Patient visits were primarily for routine health checks or noninfectious disease treatment, suggesting that RVF can occur with only mild or subclinical manifestations in affected people, which concurs with reports from other RVF-endemic regions (). However, some IgG-positive patients in our study did have symptoms possibly attributable to RVF infection, including leg paralysis, swollen legs, and arthritis. Pregnancy was reported in 3 IgM-positive patients (43%, 95% CI 16%–75%); the outcomes of these pregnancies are unknown, but previous studies indicate that women infected with RVFV are 7 times more likely to miscarry than uninfected women ().

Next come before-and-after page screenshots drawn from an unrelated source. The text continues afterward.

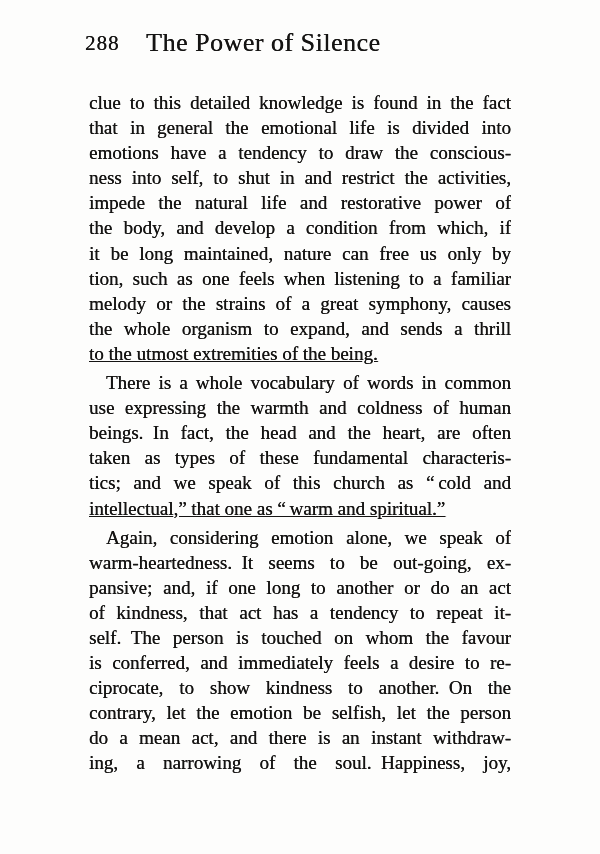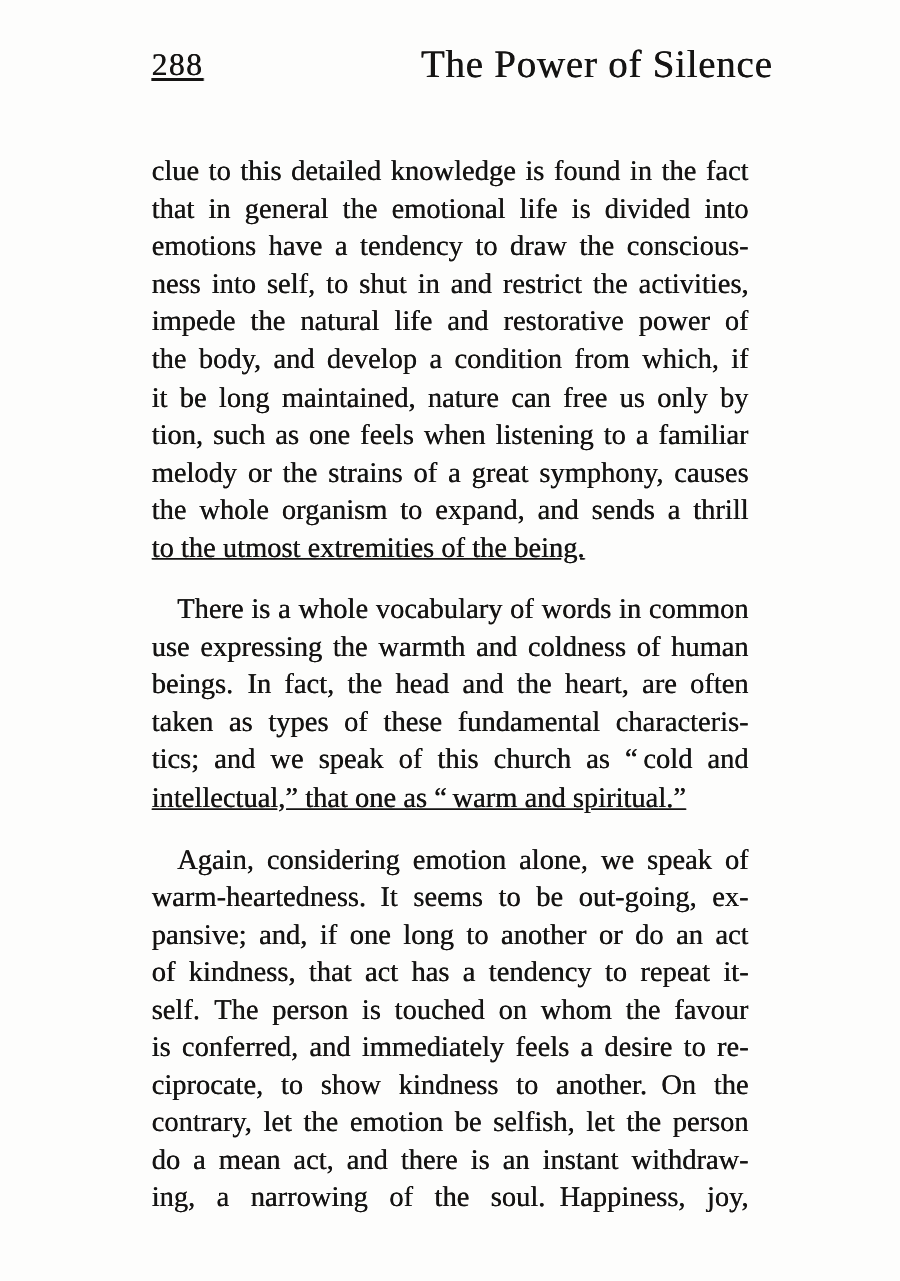--- a/index.html
+++ b/index.html
@@ -17,11 +17,10 @@
     height:30px;
   }
   .page-number {
-    position:absolute; left:16px; top:3px;
+    position:absolute; left:0; top:3px;
     font-size:21px;
     letter-spacing:1px;
     text-shadow:0.3px 0 0 currentColor;
-    text-decoration:underline;
   }
   .page-title {
     position:absolute; left:20px; right:0; top:0;

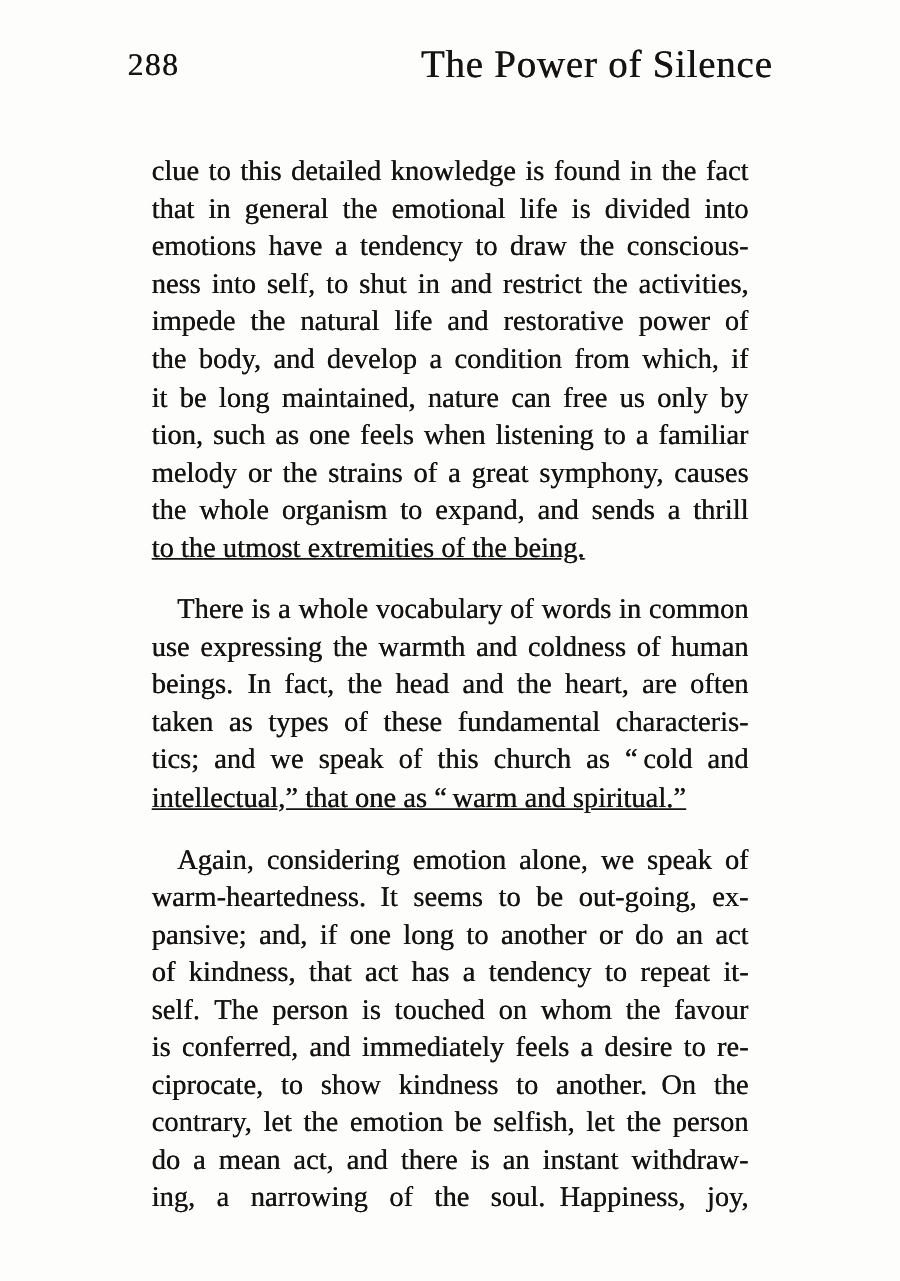--- a/index.html
+++ b/index.html
@@ -24,7 +24,7 @@
   }
   .page-title {
     position:absolute; left:20px; right:0; top:0;
-    text-align:right;
+    text-align:left;
     font-size:26px;
     letter-spacing:0.5px;
     text-shadow:0.3px 0 0 currentColor;

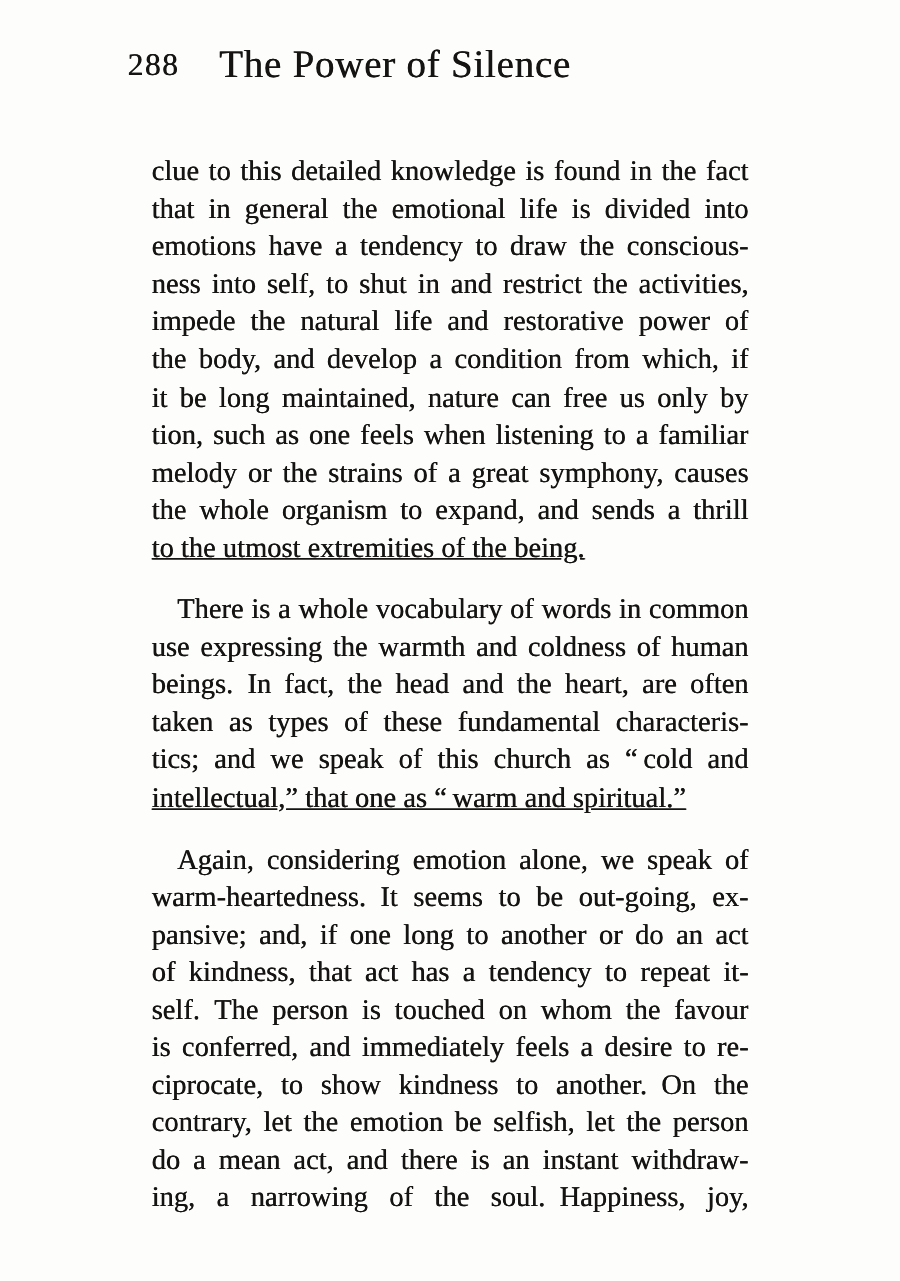--- a/index.html
+++ b/index.html
@@ -38,7 +38,7 @@
     line-height:25.1px;
     text-shadow:0.25px 0 0 currentColor;
   }
-  .para { margin:16px; }
+  .para { margin:4px; }
   .line {
     text-align:justify;
     text-align-last:justify;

Where data were collected, we found a significant association between IgG seroprevalence and HIV status (χ2 = 6.4; p = 0.01); 48% (95% CI 36%–61%) of IgG-positive patients were also HIV positive. It is unknown when these patients became infected with RVFV or HIV, but concurrent infection can increase the development of RVF symptoms involving the central nervous system, as well as fatality rates (). Although nearly one third of IgM-positive patients were infected with HIV (29%, 95% CI 8%–64%), we could not detect a significant association with HIV status (χ2 = 0.67; p = 0.4), likely because of the small sample size.

Conclusions

RVFV appears to be endemically circulating in northern Botswana, with people likely exposed to the virus regularly over time. Whereas viral reservoirs are uncertain, both livestock and wildlife present potential opportunities for human exposure to RVFV. In Botswana, government hospitals use syndromic diagnoses to treat patients; however, because no human cases have been reported and the disease can be asymptomatic, many RVF cases are likely misdiagnosed or undiagnosed. Increased diagnostic capacity and public health awareness of RVFV in Botswana is required to further elucidate risk factors associated with human infection, especially in high-risk populations. These findings underscore the urgent need for more intensive investigations into RVFV transmission and persistence at the human-animal vector interface.